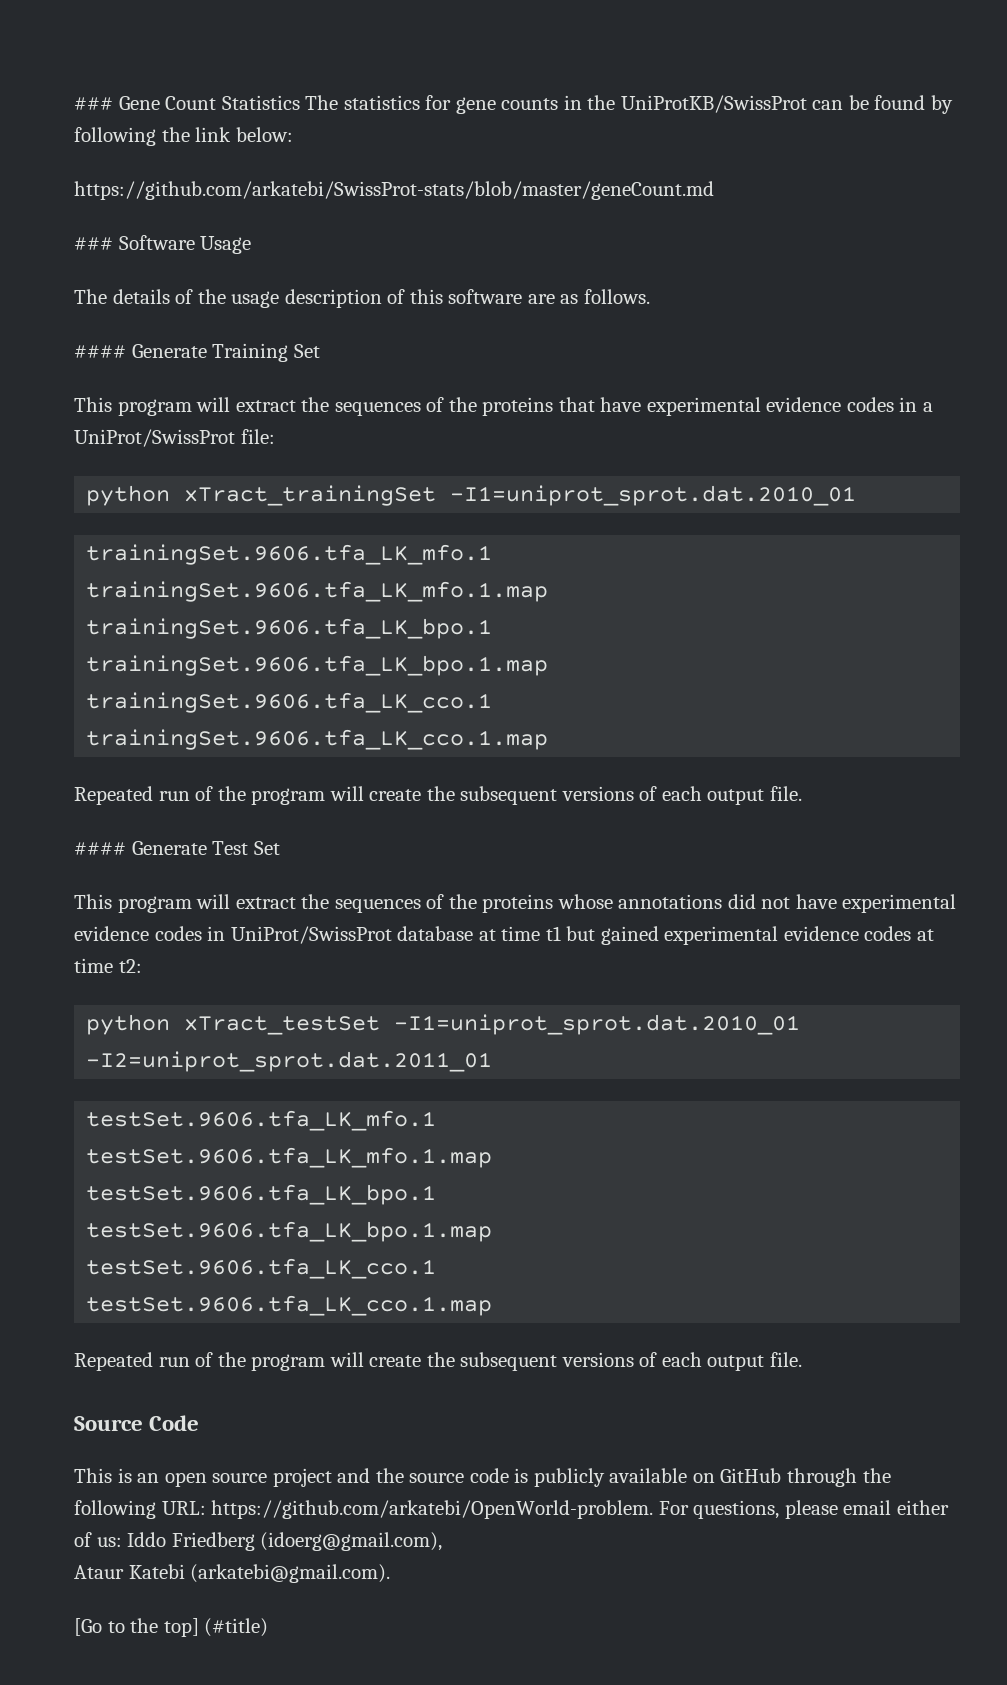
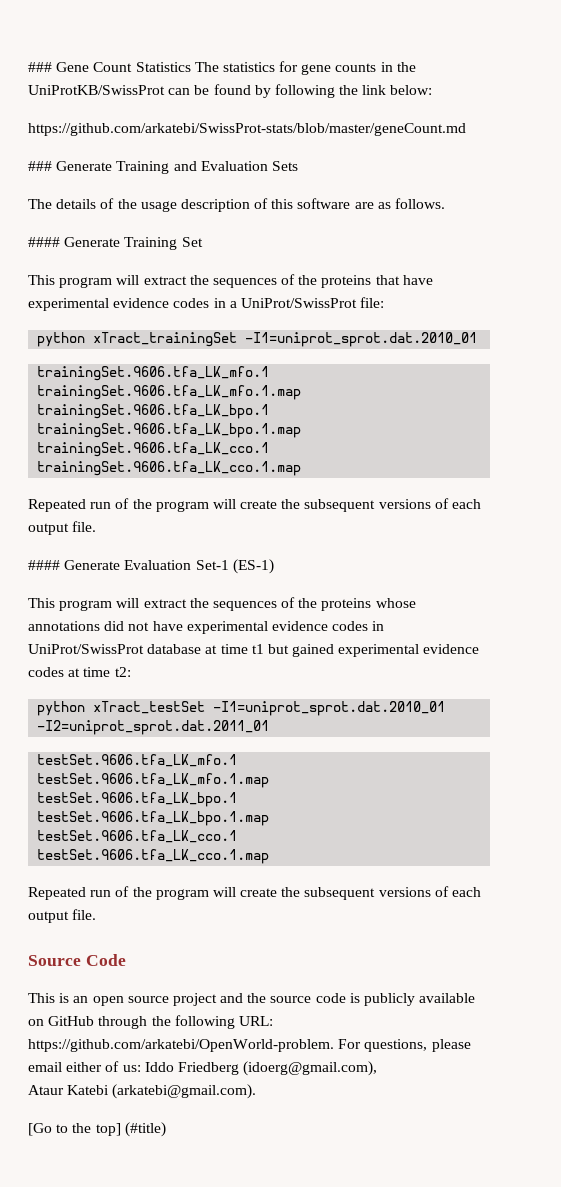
[118,235,252,254] Software Usage -> [56,161,298,174] Generate Training and Evaluation Sets
[212,841,280,855] Test Set -> [124,559,274,574] Evaluation Set-1 (ES-1)

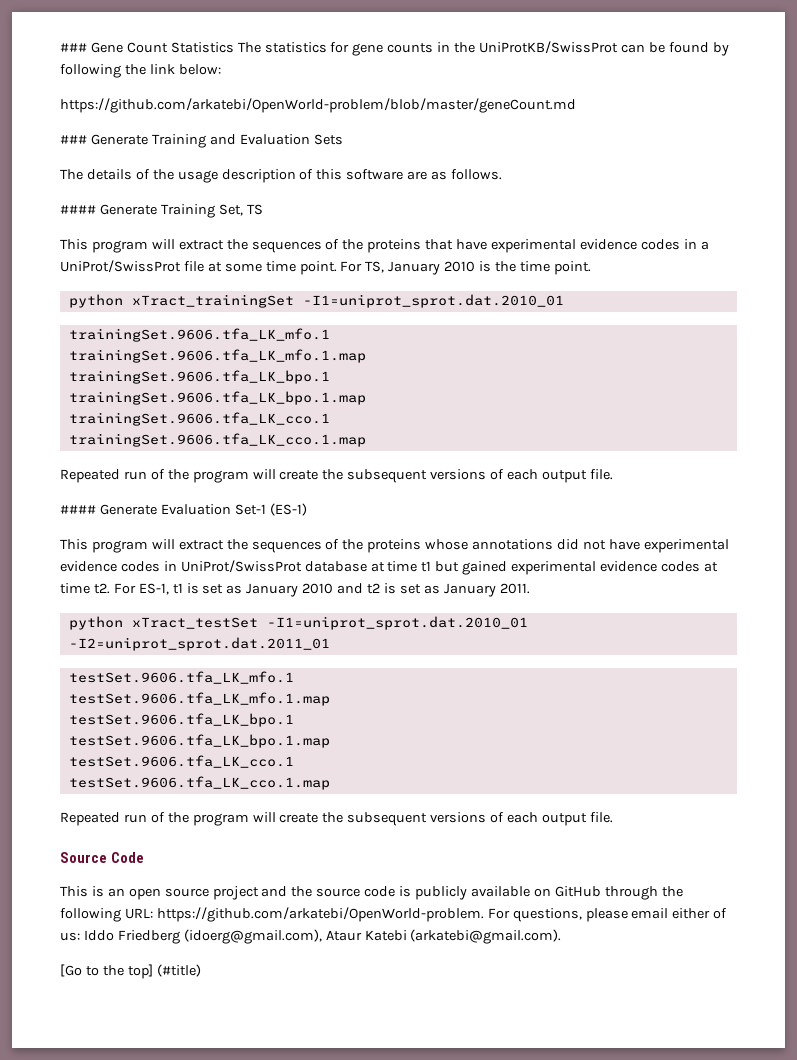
[28,123,466,136] https://github.com/arkatebi/SwissProt-stats/blob/master/geneCount.md -> [60,98,576,113] https://github.com/arkatebi/OpenWorld-problem/blob/master/geneCount.md
[181,237,203,247] Set -> [218,204,263,216] Set, TS
[360,297,385,308] file: -> [183,261,591,275] file at some time point. For TS, January 2010 is the time point.
[114,667,131,677] t2: -> [93,583,530,597] t2. For ES-1, t1 is set as January 2010 and t2 is set as January 2011.
(378, 1068) // -> (322, 936) none

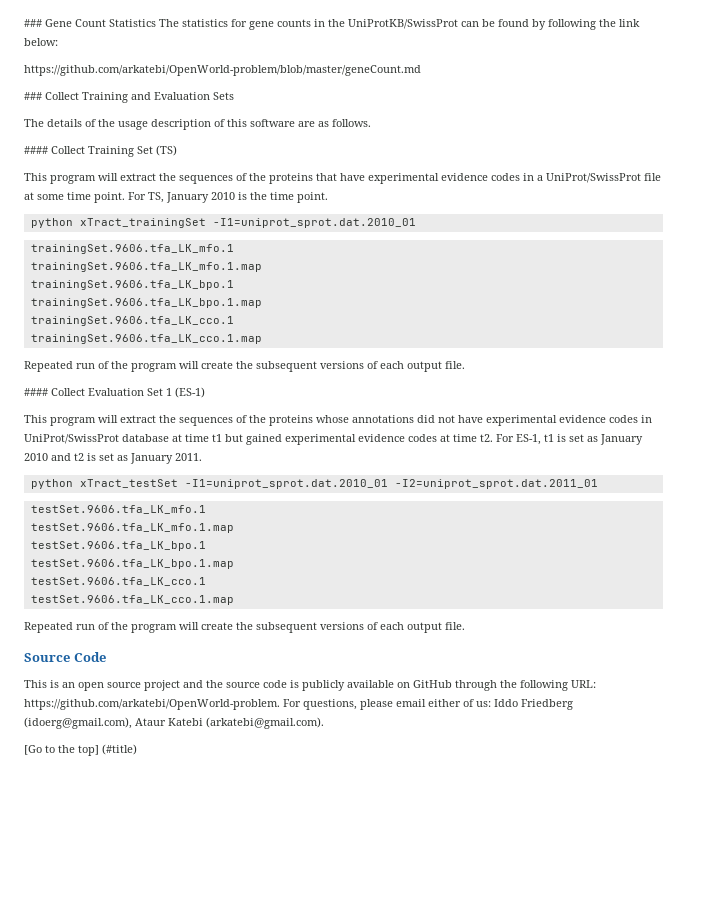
[90,134,148,145] Generate -> [45,92,79,100] Collect
[99,204,263,218] Generate Training Set, TS -> [51,145,177,157] Collect Training Set (TS)
[99,504,266,515] Generate Evaluation Set-1 -> [51,388,172,396] Collect Evaluation Set 1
# # # # #
Only the number is needed here: how many lines of the listing include "Generate"?

- **Your solution**
4